YOUR INSTRUCTIONS: Word for word, restate the records from their first line through the line with "10 | u_ave_Y_H2O: 0.025 -> 0.0247", both ends included; omit each picture.

AVAILABLE RECORDS:
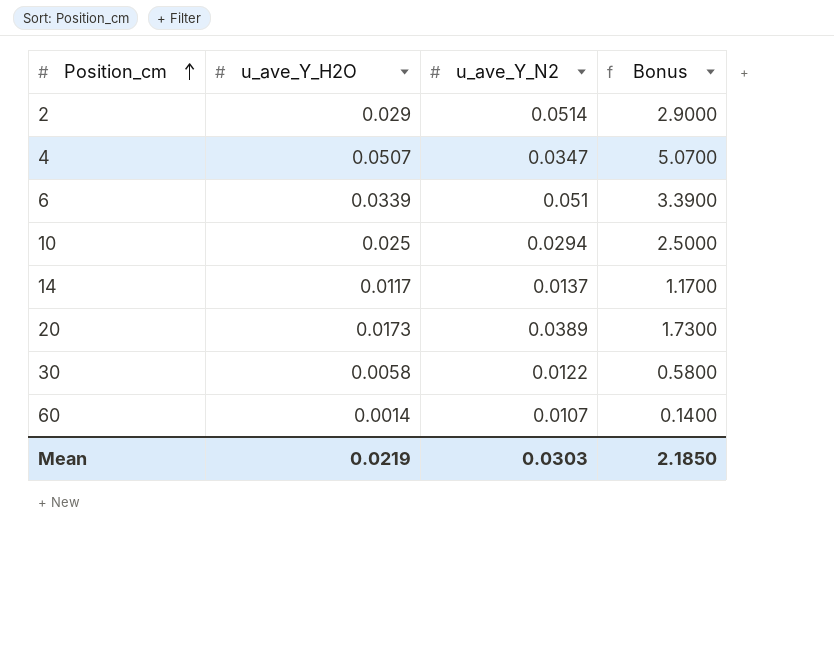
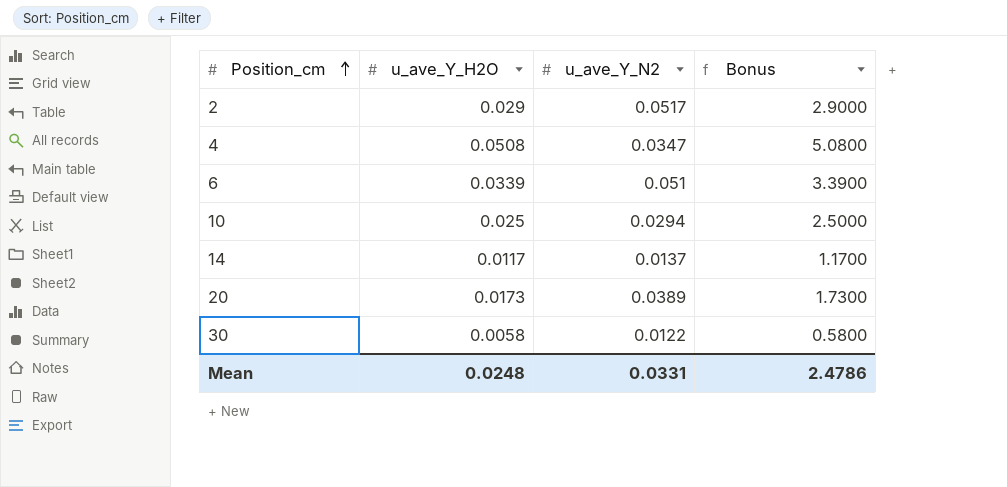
row 60: 0.0014 | 0.0107 | 0.1400 -> none
2 | u_ave_Y_N2: 0.0514 -> 0.0517
4 | u_ave_Y_H2O: 0.0507 -> 0.0508
4 | Bonus: 5.0700 -> 5.0800
Mean | u_ave_Y_H2O: 0.0219 -> 0.0248
Mean | u_ave_Y_N2: 0.0303 -> 0.0331
Mean | Bonus: 2.1850 -> 2.4786

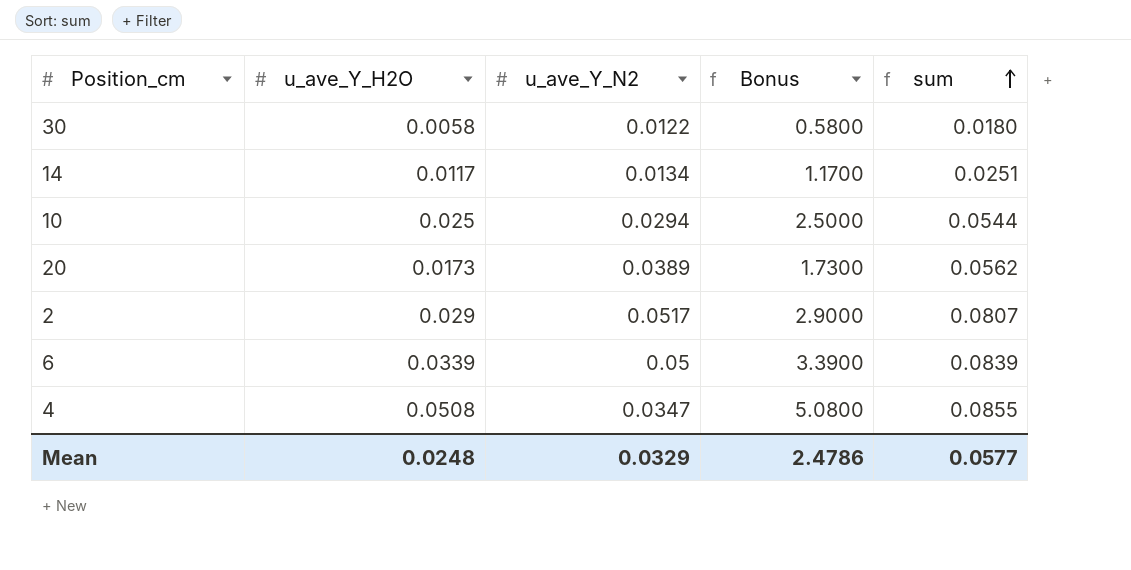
row order: Position_cm ascending -> sum ascending
column sum | formula: none -> [u_ave_Y_H2O] + [u_ave_Y_N2]
14 | u_ave_Y_N2: 0.0137 -> 0.0134
6 | u_ave_Y_N2: 0.051 -> 0.05
Mean | u_ave_Y_N2: 0.0331 -> 0.0329

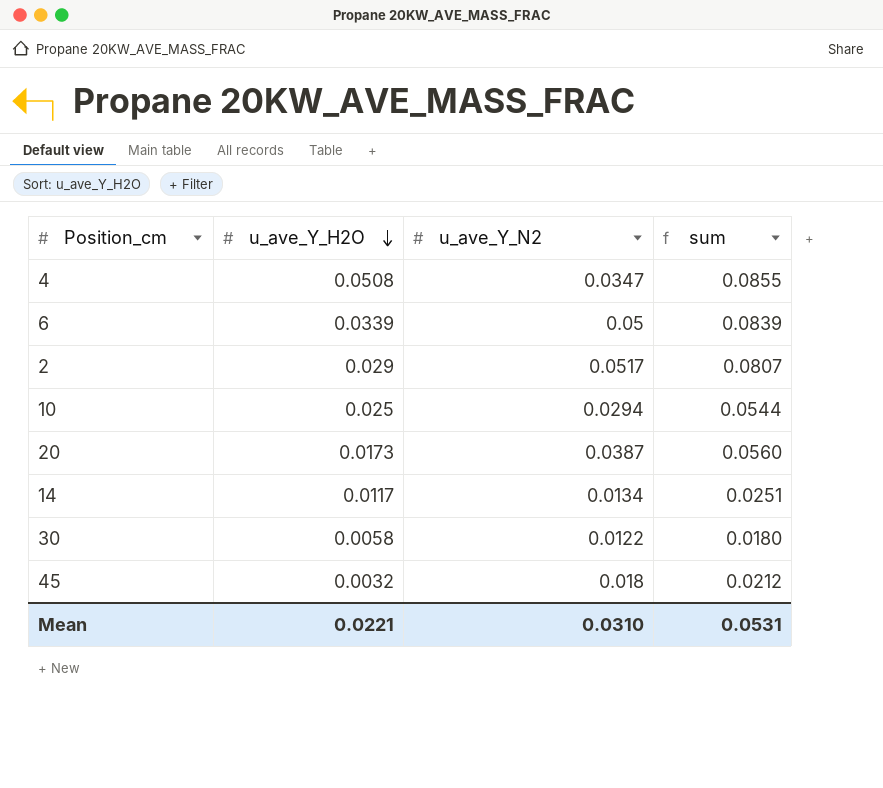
row order: sum ascending -> u_ave_Y_H2O descending
column Bonus | formula: [u_ave_Y_H2O] * 100 -> none
20 | u_ave_Y_N2: 0.0389 -> 0.0387
20 | sum: 0.0562 -> 0.0560
row 45: none -> 0.0032 | 0.018 | 0.0212
Mean | u_ave_Y_H2O: 0.0248 -> 0.0221
Mean | u_ave_Y_N2: 0.0329 -> 0.0310
Mean | sum: 0.0577 -> 0.0531

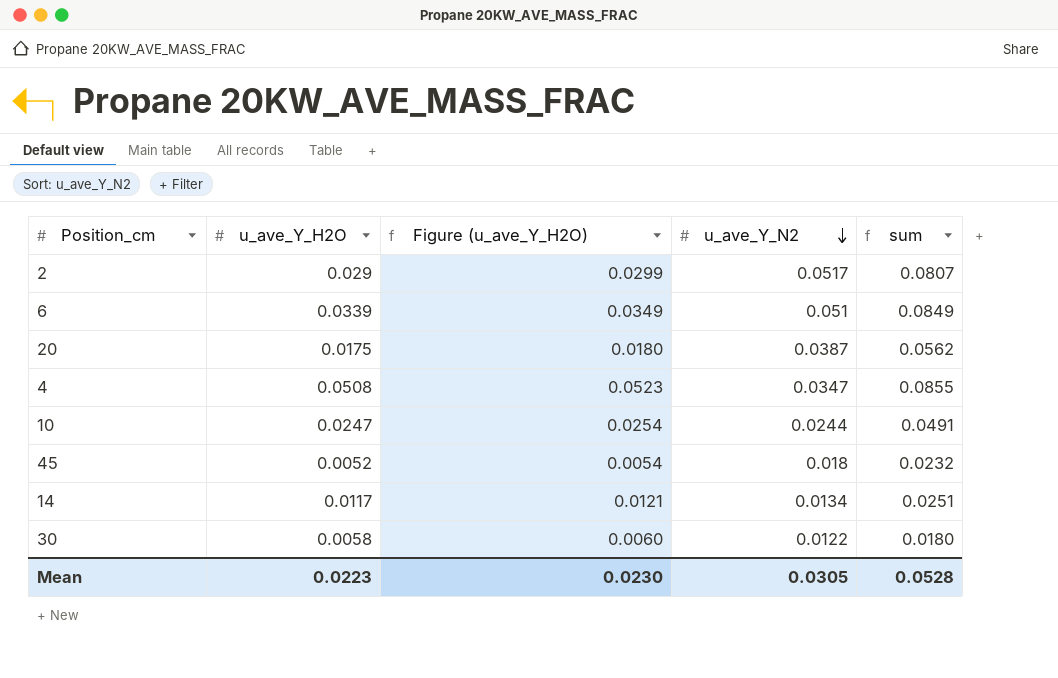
row order: u_ave_Y_H2O descending -> u_ave_Y_N2 descending
column Figure (u_ave_Y_H2O) | formula: none -> [u_ave_Y_H2O] * 1.03
6 | u_ave_Y_N2: 0.05 -> 0.051
6 | sum: 0.0839 -> 0.0849
20 | u_ave_Y_H2O: 0.0173 -> 0.0175
20 | sum: 0.0560 -> 0.0562
10 | u_ave_Y_H2O: 0.025 -> 0.0247
10 | u_ave_Y_N2: 0.0294 -> 0.0244
10 | sum: 0.0544 -> 0.0491
45 | u_ave_Y_H2O: 0.0032 -> 0.0052
45 | sum: 0.0212 -> 0.0232
Mean | u_ave_Y_H2O: 0.0221 -> 0.0223
Mean | u_ave_Y_N2: 0.0310 -> 0.0305
Mean | sum: 0.0531 -> 0.0528

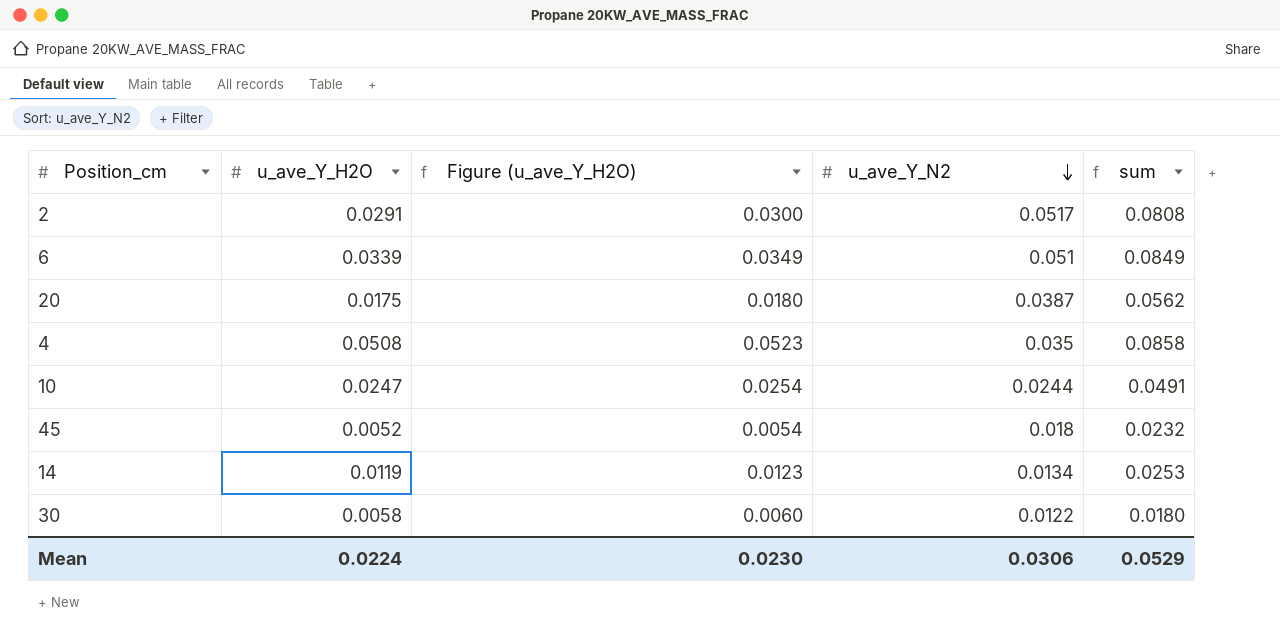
2 | u_ave_Y_H2O: 0.029 -> 0.0291
2 | Figure (u_ave_Y_H2O): 0.0299 -> 0.0300
2 | sum: 0.0807 -> 0.0808
4 | u_ave_Y_N2: 0.0347 -> 0.035
4 | sum: 0.0855 -> 0.0858
14 | u_ave_Y_H2O: 0.0117 -> 0.0119
14 | Figure (u_ave_Y_H2O): 0.0121 -> 0.0123
14 | sum: 0.0251 -> 0.0253
Mean | u_ave_Y_H2O: 0.0223 -> 0.0224
Mean | u_ave_Y_N2: 0.0305 -> 0.0306
Mean | sum: 0.0528 -> 0.0529

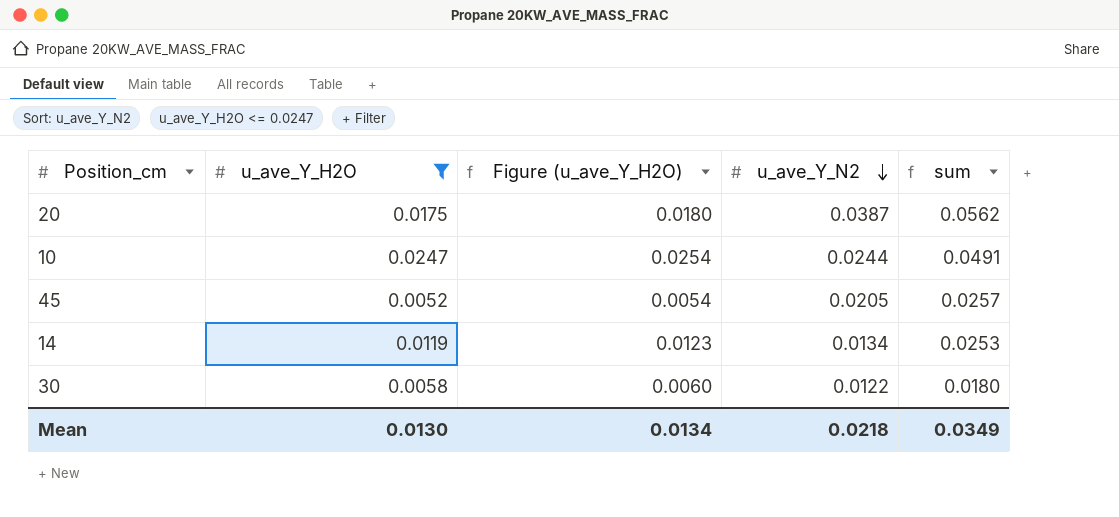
filter: none -> u_ave_Y_H2O <= 0.0247
45 | u_ave_Y_N2: 0.018 -> 0.0205
45 | sum: 0.0232 -> 0.0257
Mean | u_ave_Y_H2O: 0.0224 -> 0.0130
Mean | Figure (u_ave_Y_H2O): 0.0230 -> 0.0134
Mean | u_ave_Y_N2: 0.0306 -> 0.0218
Mean | sum: 0.0529 -> 0.0349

FINAL ANSWER:
row 60: 0.0014 | 0.0107 | 0.1400 -> none
2 | u_ave_Y_N2: 0.0514 -> 0.0517
4 | u_ave_Y_H2O: 0.0507 -> 0.0508
4 | Bonus: 5.0700 -> 5.0800
Mean | u_ave_Y_H2O: 0.0219 -> 0.0248
Mean | u_ave_Y_N2: 0.0303 -> 0.0331
Mean | Bonus: 2.1850 -> 2.4786

row order: Position_cm ascending -> sum ascending
column sum | formula: none -> [u_ave_Y_H2O] + [u_ave_Y_N2]
14 | u_ave_Y_N2: 0.0137 -> 0.0134
6 | u_ave_Y_N2: 0.051 -> 0.05
Mean | u_ave_Y_N2: 0.0331 -> 0.0329

row order: sum ascending -> u_ave_Y_H2O descending
column Bonus | formula: [u_ave_Y_H2O] * 100 -> none
20 | u_ave_Y_N2: 0.0389 -> 0.0387
20 | sum: 0.0562 -> 0.0560
row 45: none -> 0.0032 | 0.018 | 0.0212
Mean | u_ave_Y_H2O: 0.0248 -> 0.0221
Mean | u_ave_Y_N2: 0.0329 -> 0.0310
Mean | sum: 0.0577 -> 0.0531

row order: u_ave_Y_H2O descending -> u_ave_Y_N2 descending
column Figure (u_ave_Y_H2O) | formula: none -> [u_ave_Y_H2O] * 1.03
6 | u_ave_Y_N2: 0.05 -> 0.051
6 | sum: 0.0839 -> 0.0849
20 | u_ave_Y_H2O: 0.0173 -> 0.0175
20 | sum: 0.0560 -> 0.0562
10 | u_ave_Y_H2O: 0.025 -> 0.0247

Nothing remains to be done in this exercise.